__What the task requires__. From the data below, repeat exactly the lines from the line with "το δικαίωμα στην" to the line with "op 330 reviews)", both included.

__Data excerpts__.
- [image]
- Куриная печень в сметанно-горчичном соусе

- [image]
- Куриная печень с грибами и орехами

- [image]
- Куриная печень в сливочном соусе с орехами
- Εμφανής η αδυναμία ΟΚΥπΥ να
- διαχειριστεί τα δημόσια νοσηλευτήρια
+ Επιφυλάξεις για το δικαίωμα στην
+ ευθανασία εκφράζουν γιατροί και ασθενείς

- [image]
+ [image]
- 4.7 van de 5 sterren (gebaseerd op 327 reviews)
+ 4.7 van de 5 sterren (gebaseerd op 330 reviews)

...

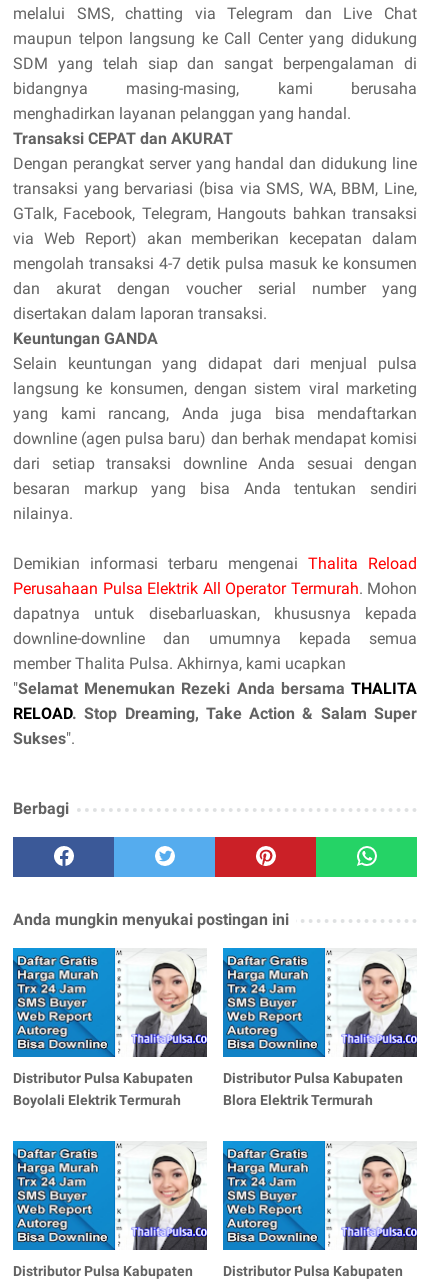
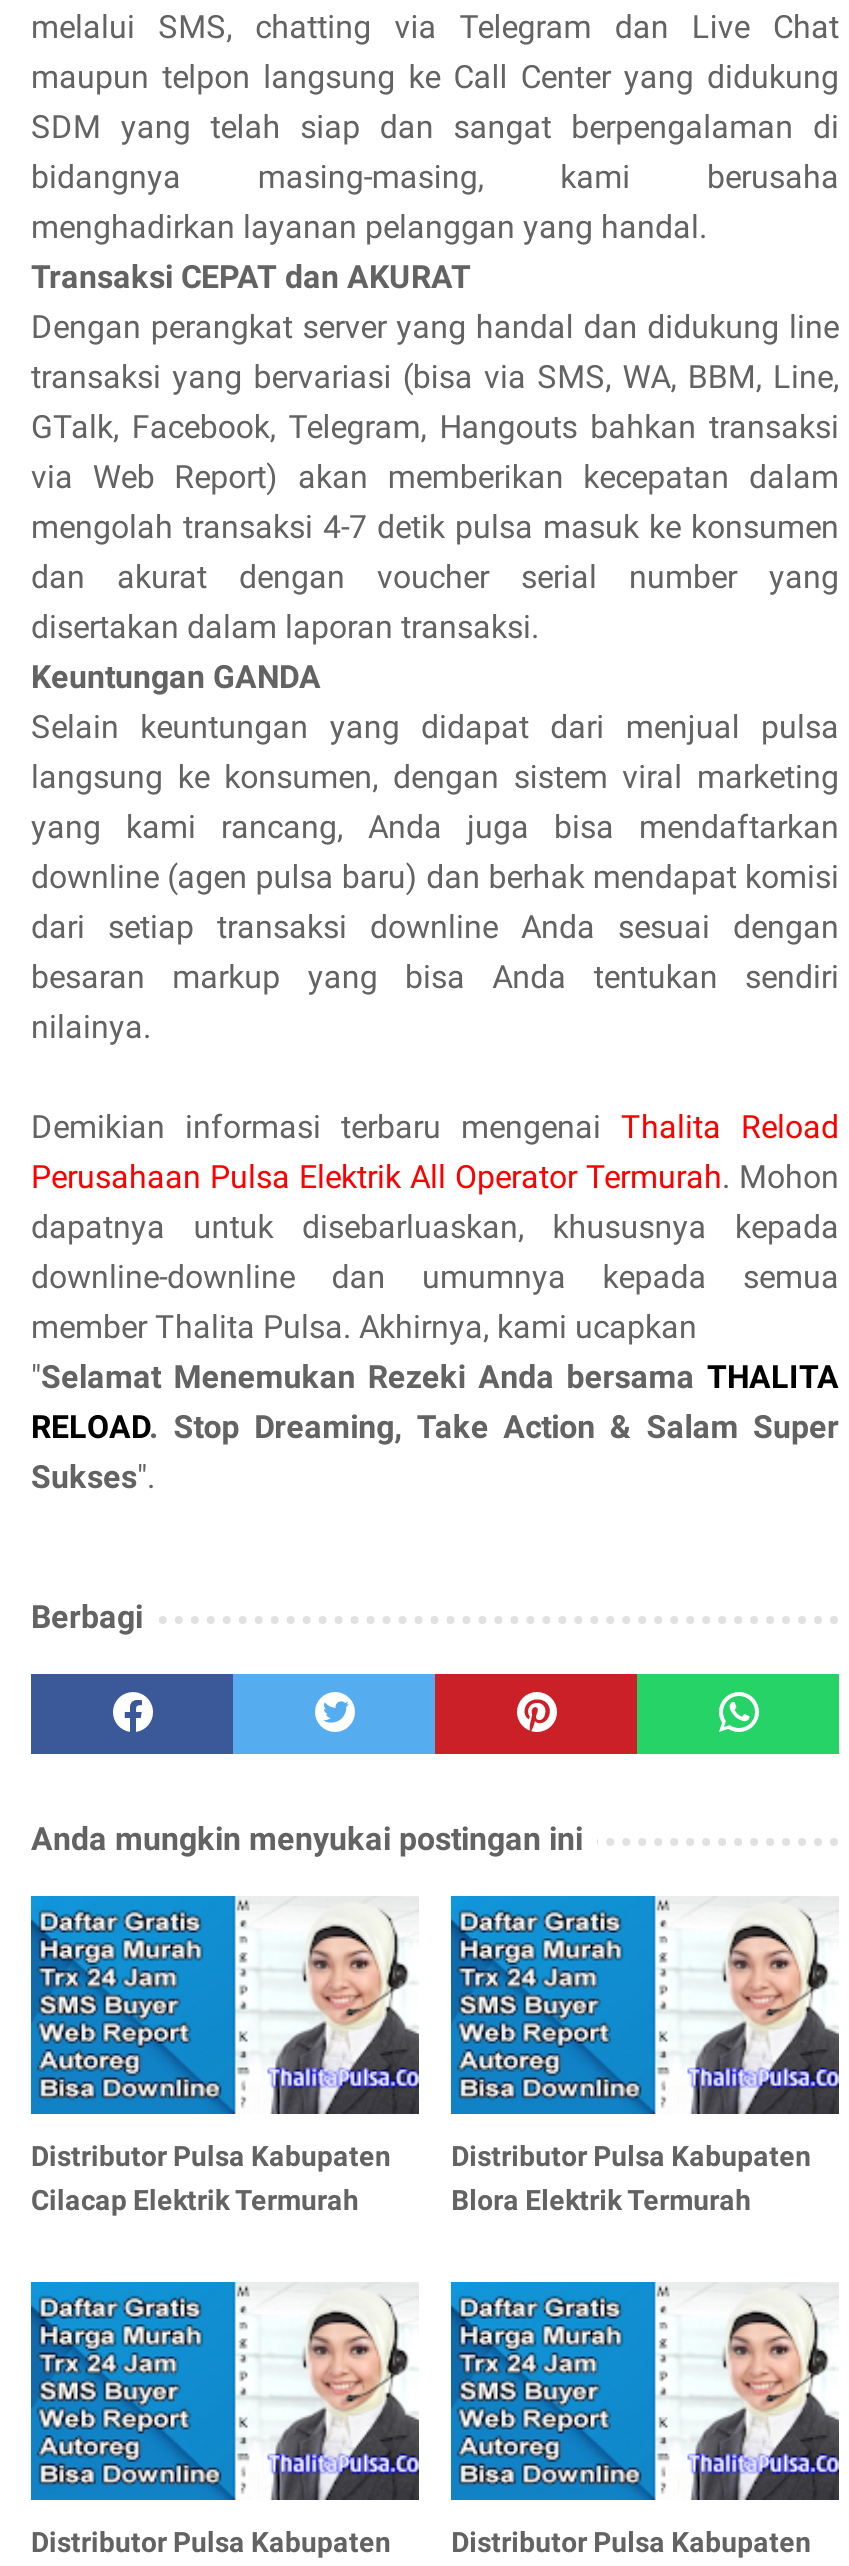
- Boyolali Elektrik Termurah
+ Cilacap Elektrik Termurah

__Solution for this exercise__.
+ Επιφυλάξεις για το δικαίωμα στην
+ ευθανασία εκφράζουν γιατροί και ασθενείς

- [image]
+ [image]
- 4.7 van de 5 sterren (gebaseerd op 327 reviews)
+ 4.7 van de 5 sterren (gebaseerd op 330 reviews)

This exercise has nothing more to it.